Given information

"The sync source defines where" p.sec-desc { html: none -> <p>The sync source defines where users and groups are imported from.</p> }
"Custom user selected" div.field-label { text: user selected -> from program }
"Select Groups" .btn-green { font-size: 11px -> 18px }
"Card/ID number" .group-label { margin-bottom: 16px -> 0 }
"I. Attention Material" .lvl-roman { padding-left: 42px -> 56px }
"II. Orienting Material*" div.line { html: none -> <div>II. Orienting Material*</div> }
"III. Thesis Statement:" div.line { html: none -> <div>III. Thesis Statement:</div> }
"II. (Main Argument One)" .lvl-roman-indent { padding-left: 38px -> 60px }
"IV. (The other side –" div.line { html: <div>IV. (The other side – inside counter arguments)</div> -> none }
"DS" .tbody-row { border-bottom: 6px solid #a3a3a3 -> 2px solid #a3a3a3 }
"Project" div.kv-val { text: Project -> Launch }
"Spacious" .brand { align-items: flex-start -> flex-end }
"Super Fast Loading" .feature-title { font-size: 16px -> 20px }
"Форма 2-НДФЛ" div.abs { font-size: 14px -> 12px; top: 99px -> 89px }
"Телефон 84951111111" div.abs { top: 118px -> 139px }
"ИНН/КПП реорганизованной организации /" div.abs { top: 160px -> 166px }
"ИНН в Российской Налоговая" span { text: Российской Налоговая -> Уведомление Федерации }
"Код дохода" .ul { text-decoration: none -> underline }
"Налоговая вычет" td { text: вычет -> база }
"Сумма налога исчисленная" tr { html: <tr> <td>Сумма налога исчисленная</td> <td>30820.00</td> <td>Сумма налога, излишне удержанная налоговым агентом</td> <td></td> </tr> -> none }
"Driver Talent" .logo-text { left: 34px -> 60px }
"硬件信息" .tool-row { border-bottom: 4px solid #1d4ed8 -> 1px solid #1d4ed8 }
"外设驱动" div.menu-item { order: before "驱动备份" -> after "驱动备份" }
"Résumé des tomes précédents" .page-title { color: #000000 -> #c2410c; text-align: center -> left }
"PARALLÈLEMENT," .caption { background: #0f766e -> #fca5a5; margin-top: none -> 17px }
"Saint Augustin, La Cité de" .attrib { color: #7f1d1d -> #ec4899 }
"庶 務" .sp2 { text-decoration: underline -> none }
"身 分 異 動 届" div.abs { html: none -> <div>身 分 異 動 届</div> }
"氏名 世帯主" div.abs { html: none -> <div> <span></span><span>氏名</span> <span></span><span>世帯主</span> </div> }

What you need to do
Lines after the one containing "top: 118px ->" are not part of the task. Output the entries exactly from their first line through that one.

Task result
"The sync source defines where" p.sec-desc { html: none -> <p>The sync source defines where users and groups are imported from.</p> }
"Custom user selected" div.field-label { text: user selected -> from program }
"Select Groups" .btn-green { font-size: 11px -> 18px }
"Card/ID number" .group-label { margin-bottom: 16px -> 0 }
"I. Attention Material" .lvl-roman { padding-left: 42px -> 56px }
"II. Orienting Material*" div.line { html: none -> <div>II. Orienting Material*</div> }
"III. Thesis Statement:" div.line { html: none -> <div>III. Thesis Statement:</div> }
"II. (Main Argument One)" .lvl-roman-indent { padding-left: 38px -> 60px }
"IV. (The other side –" div.line { html: <div>IV. (The other side – inside counter arguments)</div> -> none }
"DS" .tbody-row { border-bottom: 6px solid #a3a3a3 -> 2px solid #a3a3a3 }
"Project" div.kv-val { text: Project -> Launch }
"Spacious" .brand { align-items: flex-start -> flex-end }
"Super Fast Loading" .feature-title { font-size: 16px -> 20px }
"Форма 2-НДФЛ" div.abs { font-size: 14px -> 12px; top: 99px -> 89px }
"Телефон 84951111111" div.abs { top: 118px -> 139px }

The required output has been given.